1.2003年、この年に伯父は亡くなった。伯父の家の後片付けは困難を極めたようであった。私が訪問した時は、片付けた後であったが、最後に残されたものは3000枚のレコードと数百枚のCDと数十点のオーディオ機器であった。このとき、私は、その機材の量と金に糸目を付けない収集に驚いた。オーディオ機器については、100万円はくだらないであろうプロ用の機材があり、とてもアマチュアでは扱えないものを見て、何度ため息をついたか分からなかった。海外から取り寄せた機材もあり、伯父の収集の範囲の広さに驚いた。伯父にオーディオ機器を販売した電気店の経営者の話では、修理する場合でも、普通の電気メーカーでは不可能ということで、少なくとも数十万円はかかるそうだ。
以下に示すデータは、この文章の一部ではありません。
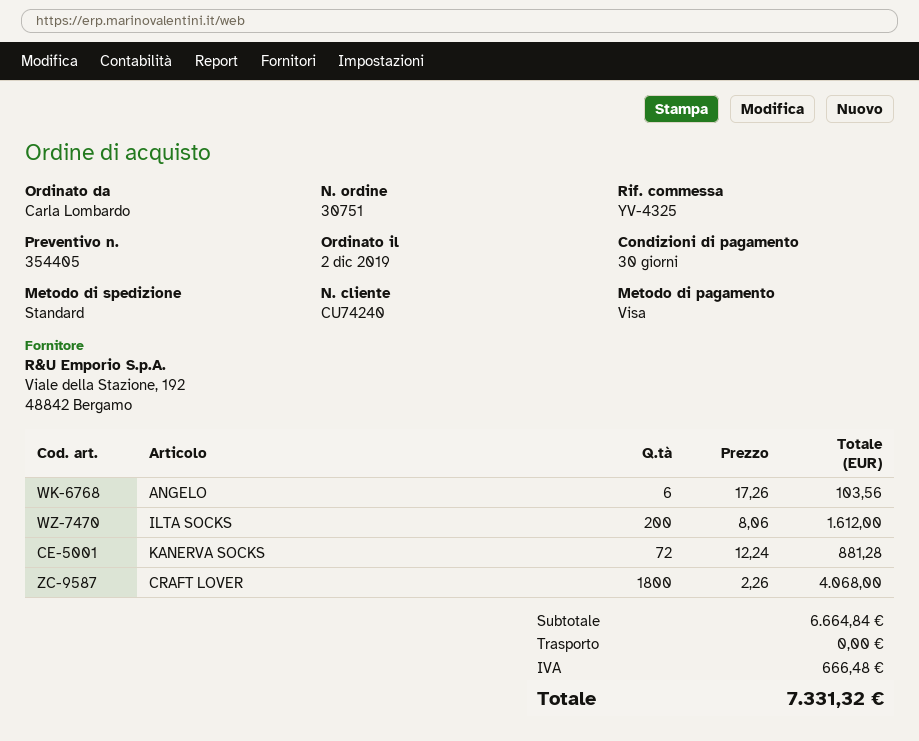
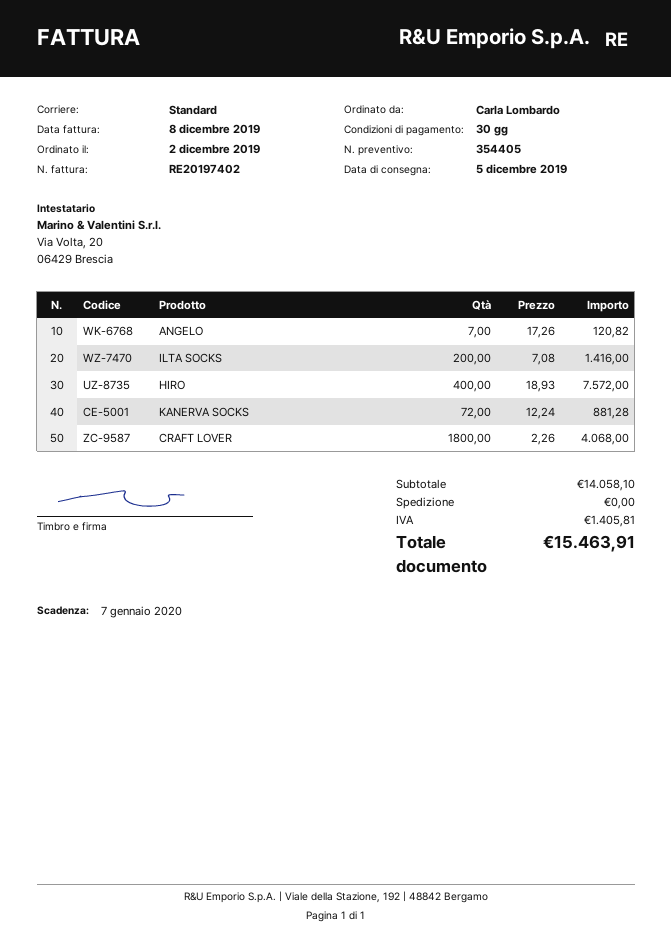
ANGELO: 6 x 17.26 = 103.56 -> 7 x 17.26 = 120.82
ILTA SOCKS: 200 x 8.06 = 1612.00 -> 200 x 7.08 = 1416.00
HIRO: none -> 400 x 18.93 = 7572.00
subtotal: 6664.84 -> 14058.10
tax: 666.48 -> 1405.81
total: 7331.32 -> 15463.91

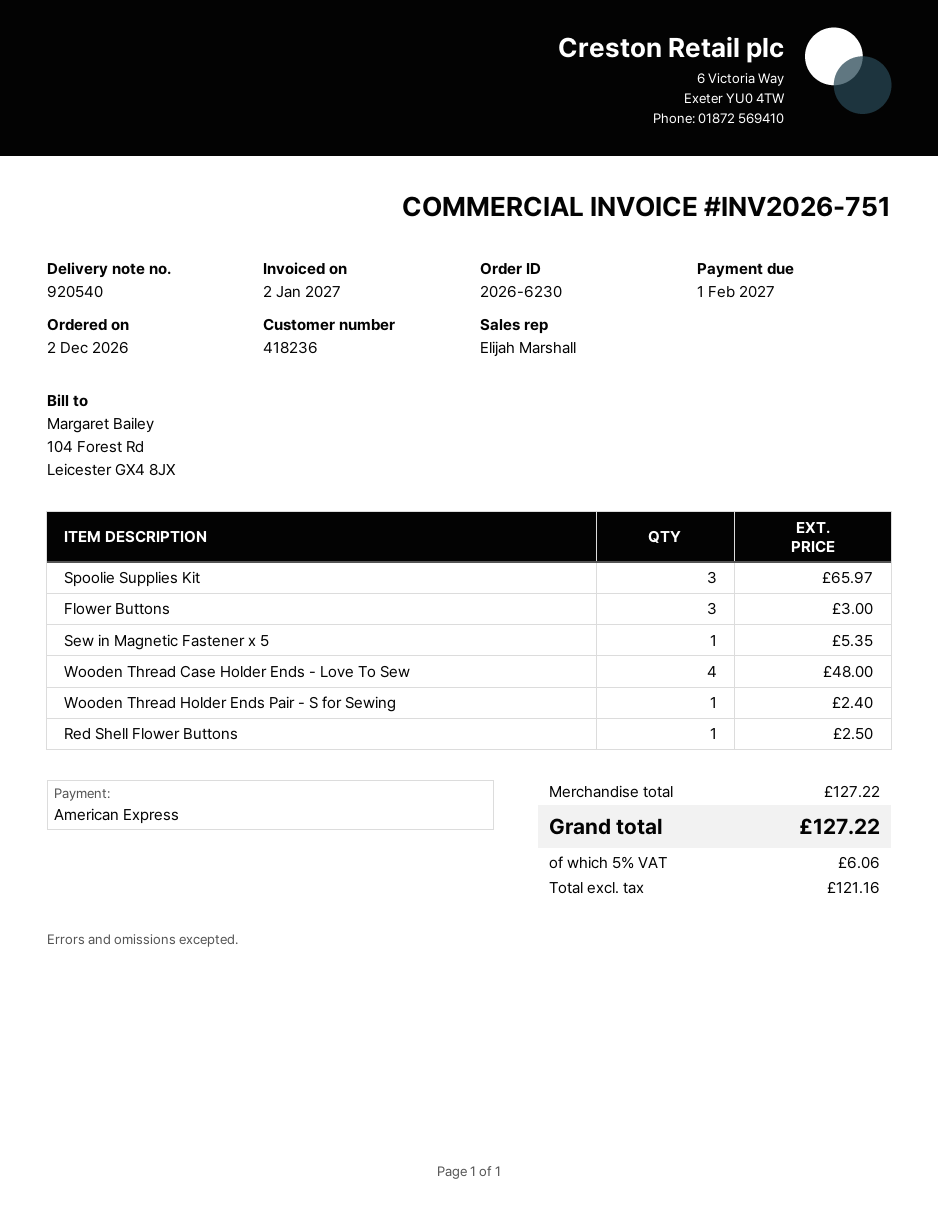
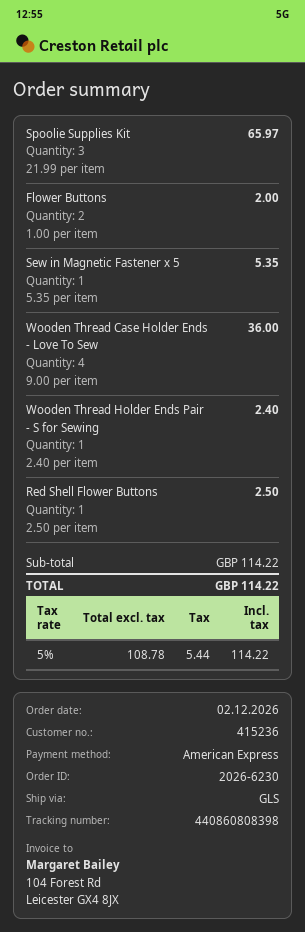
customer number: 418236 -> 415236
Flower Buttons: 3 for 3.00 -> 2 for 2.00
Wooden Thread Case Holder Ends - Love To Sew: 4 for 48.00 -> 4 for 36.00
subtotal: 127.22 -> 114.22
net: 121.16 -> 108.78
tax: 5% = 6.06 -> 5% = 5.44
total: 127.22 -> 114.22

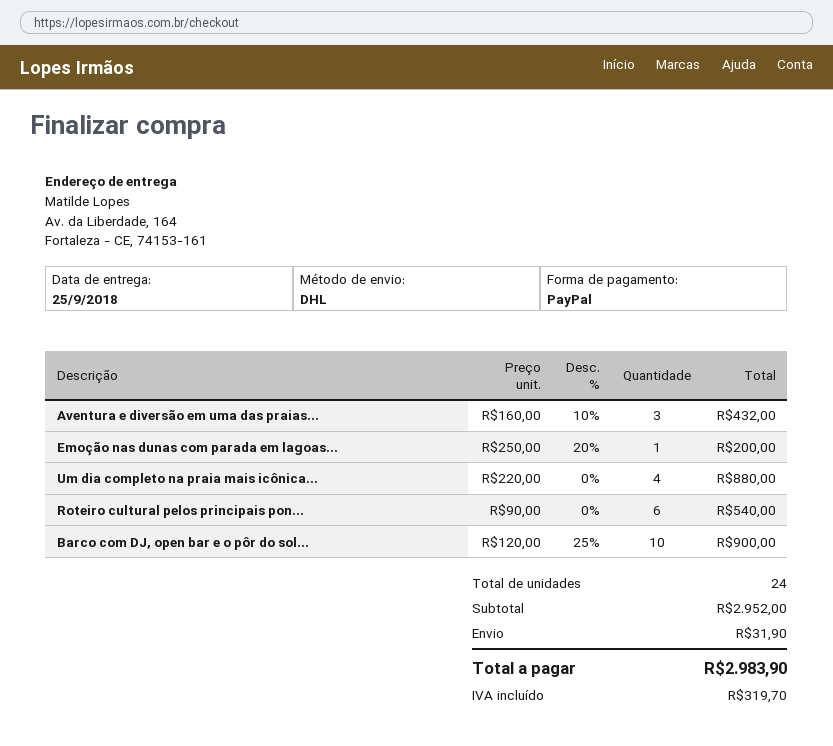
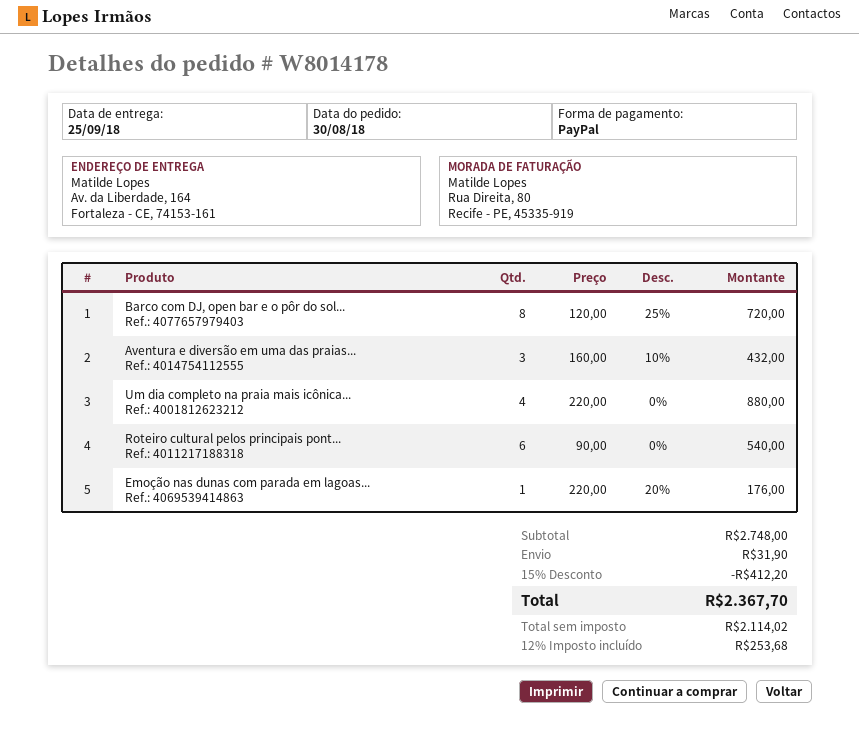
Emoção nas dunas com parada em lagoas...: 1 x 250.00 - 20% = 200.00 -> 1 x 220.00 - 20% = 176.00
Barco com DJ, open bar e o pôr do sol...: 10 x 120.00 - 25% = 900.00 -> 8 x 120.00 - 25% = 720.00
subtotal: 2952.00 -> 2748.00
discount: none -> 15% = 412.20
tax: 319.70 -> 253.68
total: 2983.90 -> 2367.70

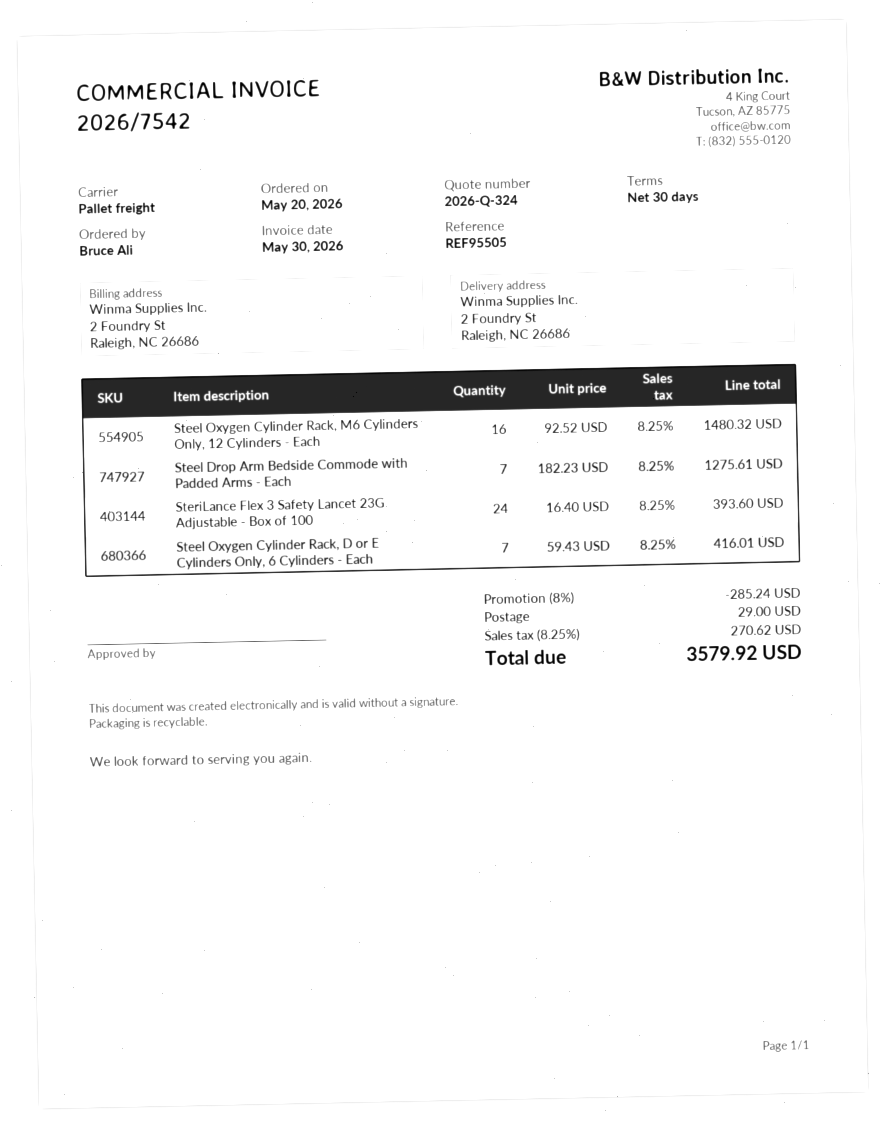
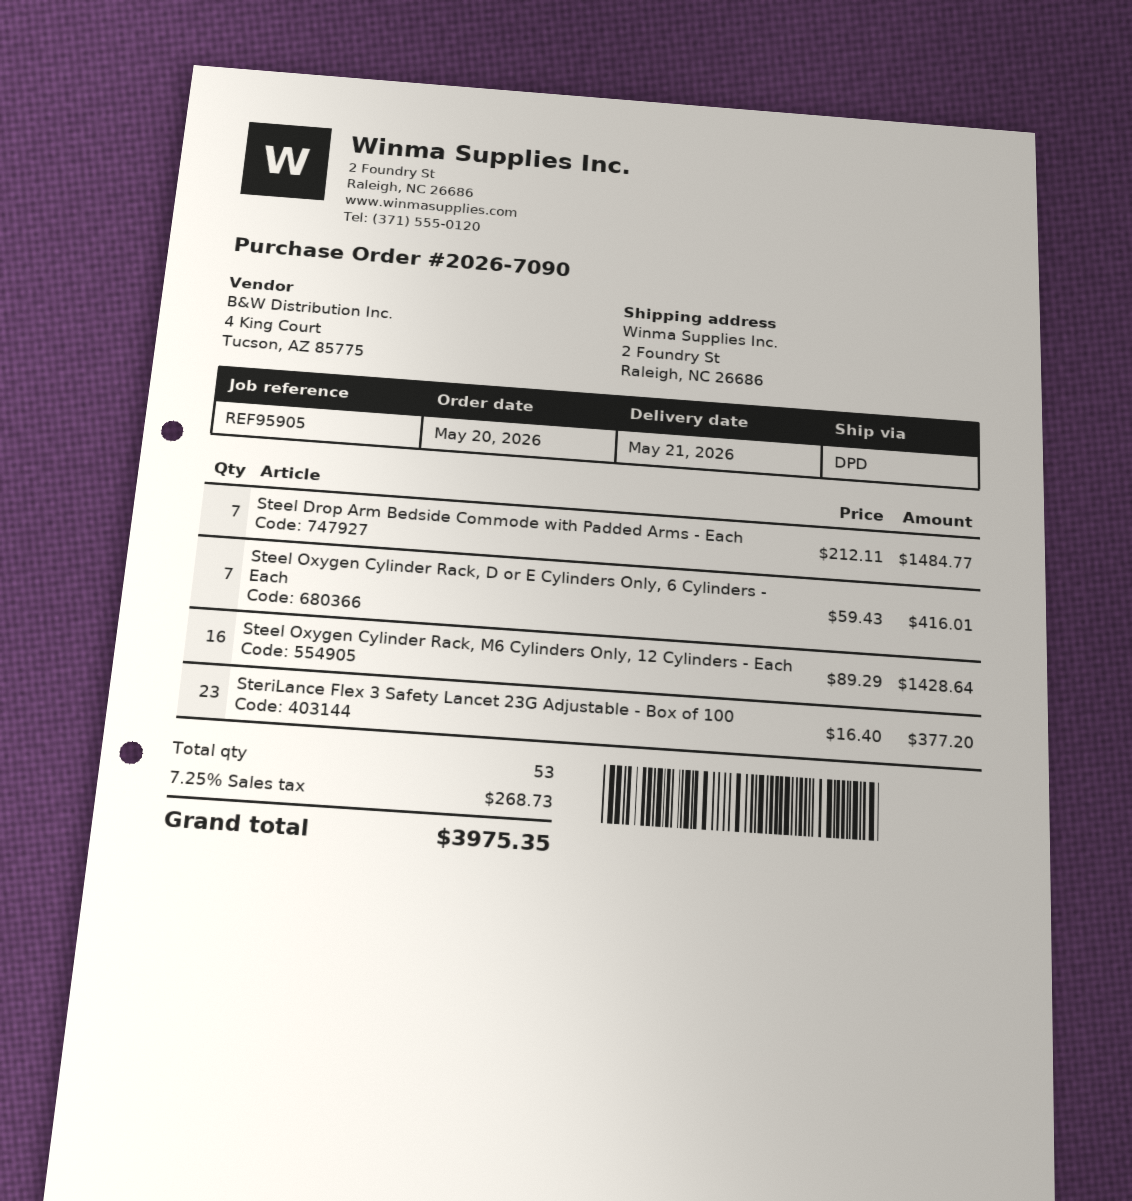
reference: REF95505 -> REF95905
shipping method: pallet freight -> DPD
Steel Oxygen Cylinder Rack, M6 Cylinders Only, 12 Cylinders - Each: 16 x 92.52 = 1480.32 -> 16 x 89.29 = 1428.64
Steel Drop Arm Bedside Commode with Padded Arms - Each: 7 x 182.23 = 1275.61 -> 7 x 212.11 = 1484.77
SteriLance Flex 3 Safety Lancet 23G Adjustable - Box of 100: 24 x 16.40 = 393.60 -> 23 x 16.40 = 377.20
discount: 8% = 285.24 -> none
shipping: 29.00 -> none
tax: 8.25% = 270.62 -> 7.25% = 268.73
total: 3579.92 -> 3975.35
後に、レコードは幸い市が引き取ってくれることになったが、数量は3200枚あったそうである。その収集のほとんどは伯父が65歳までに行ったものと考えられるので、仮に、終戦後、31歳の頃から収集したと計算しても、30年間に集めたことになる。年間110枚購入したとして、月に10枚を30年間買い続けなければならない。気の遠くなるような話である。